Our current workflow for dealing with Research Data deposits is OK, it works and it is probably similar to many institutions still feeling their way in this new area of activity. It looks broadly like this:

  • Researcher enters dataset metadata into PURE
  • Member of Library staff contacts them about their data and, if appropriate, takes a copy for our long term store
  • Library staff check and verify the metadata, and record extra information as needed.
  • PURE creates a DOI
  • DOI is updated to point to our interim datasets page (default PURE behaviour is to create a link to the PURE portal, which we have not currently implemented for datasets)

But … it has a lot of manual steps in it, and we don’t check or verify the data deposited with us in any systematic way.
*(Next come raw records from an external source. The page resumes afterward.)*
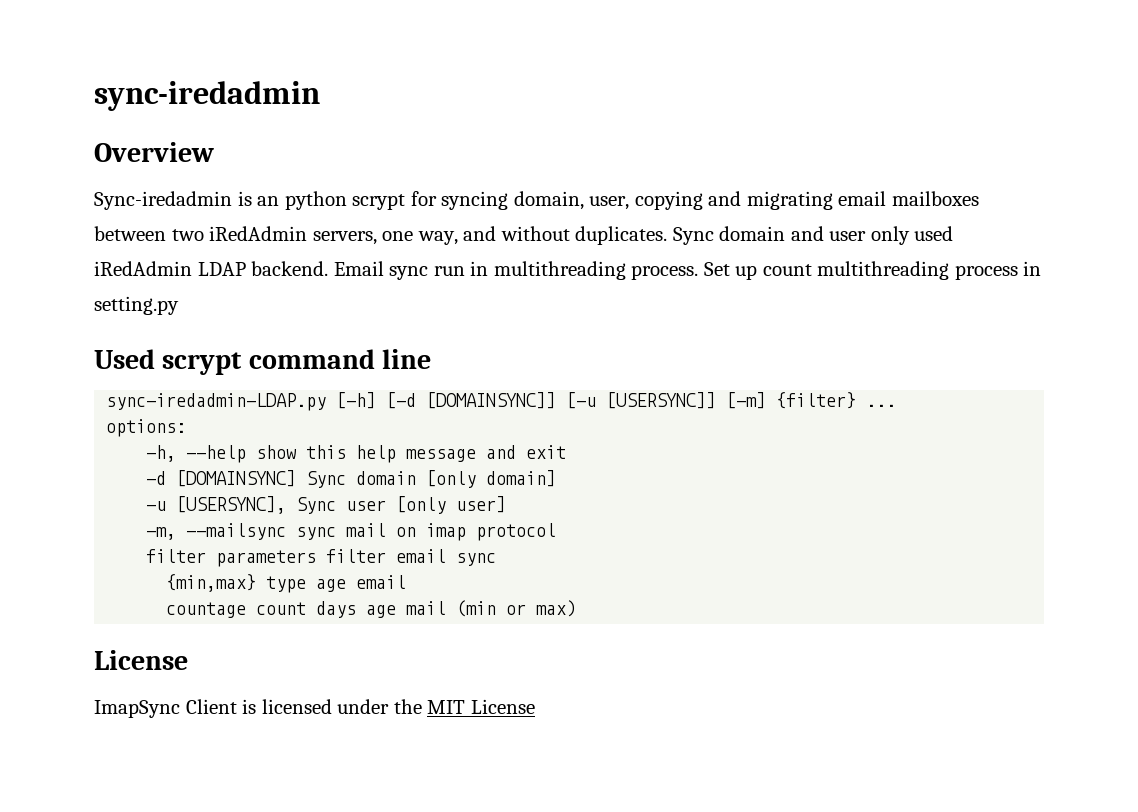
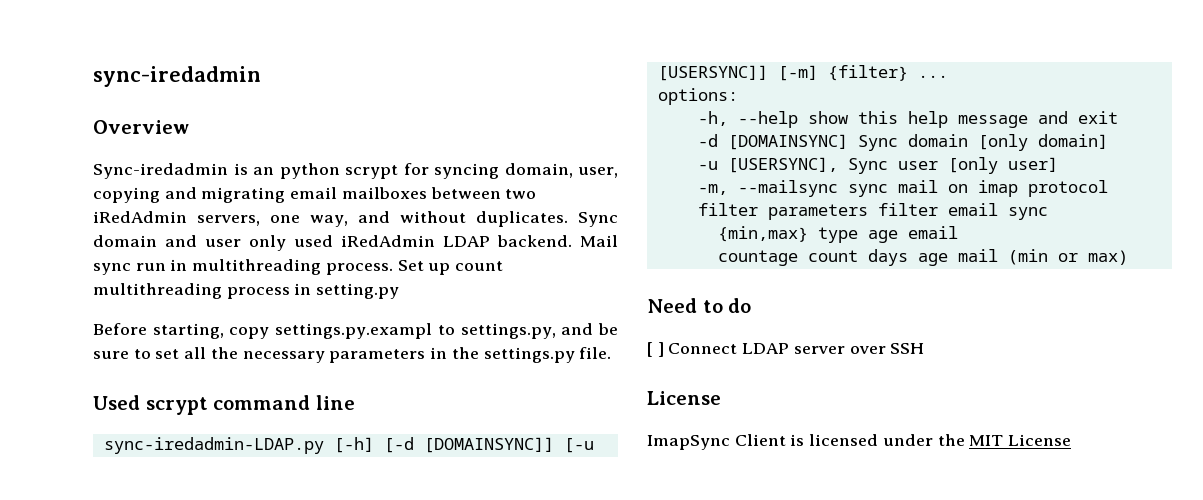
- Email sync run in multithreading process.
+ Mail sync run in multithreading process.
+ Before starting, copy settings.py.exampl to settings.py, and be sure to set all the necessary parameters in the settings.py file.
+ Need to do
+ [ ] Connect LDAP server over SSH

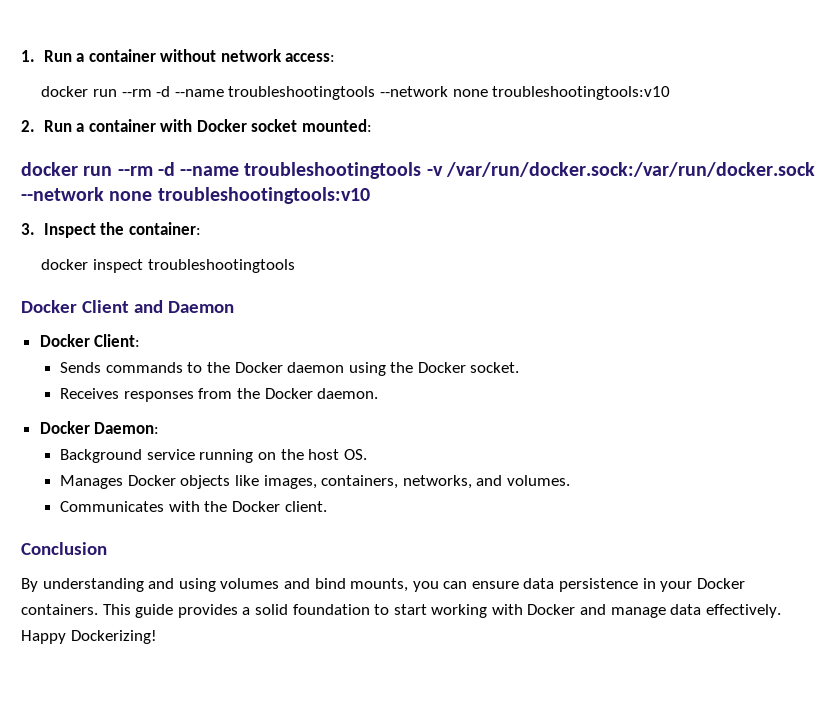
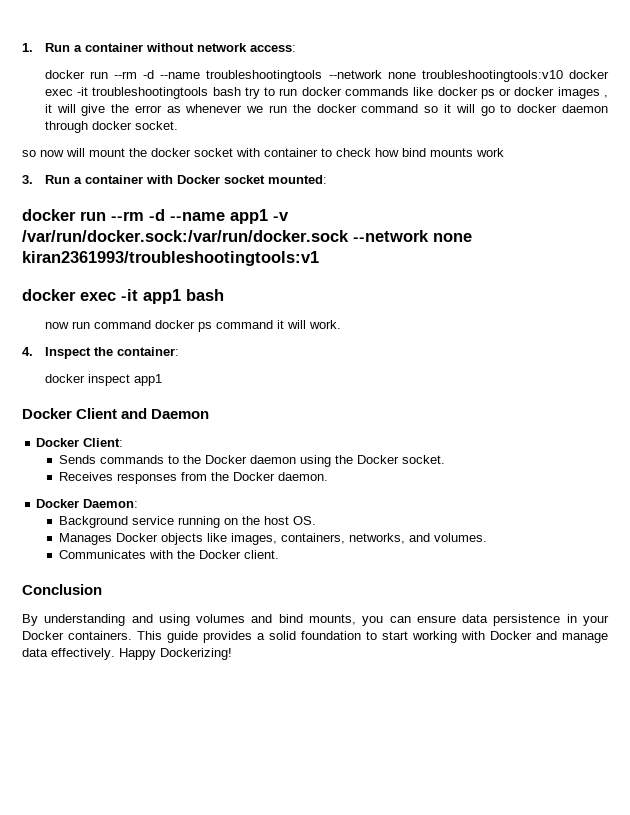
- docker run --rm -d --name troubleshootingtools --network none troubleshootingtools:v10
- 2. Run a container with Docker socket mounted:
+ docker run --rm -d --name troubleshootingtools --network none troubleshootingtools:v10 docker exec -it troubleshootingtools bash try to run docker commands like docker ps or docker images , it will give the error as whenever we run the docker command so it will go to docker daemon through docker socket.
+ so now will mount the docker socket with container to check how bind mounts work
+ 3. Run a container with Docker socket mounted:
- docker run --rm -d --name troubleshootingtools -v /var/run/docker.sock:/var/run/docker.sock --network none troubleshootingtools:v10
- 3. Inspect the container:
+ docker run --rm -d --name app1 -v /var/run/docker.sock:/var/run/docker.sock --network none kiran2361993/troubleshootingtools:v1
+ docker exec -it app1 bash
+ now run command docker ps command it will work.
+ 4. Inspect the container:
- docker inspect troubleshootingtools
+ docker inspect app1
Note all of the manual (dotted) steps in the following diagram.

How we do things at the moment

I’d like to improve this workflow by removing as many manual steps as possible, thereby, increasing efficiency, eradicating re-keying and reducing the margin for error, whilst at the same time adding in some proper curation of the data.

The Jisc Research Data Spring project allowed us to ask the question: ‘Can Archivematica help?’, and without going into much detail here, the answer was a resounding ‘Yes, but...’.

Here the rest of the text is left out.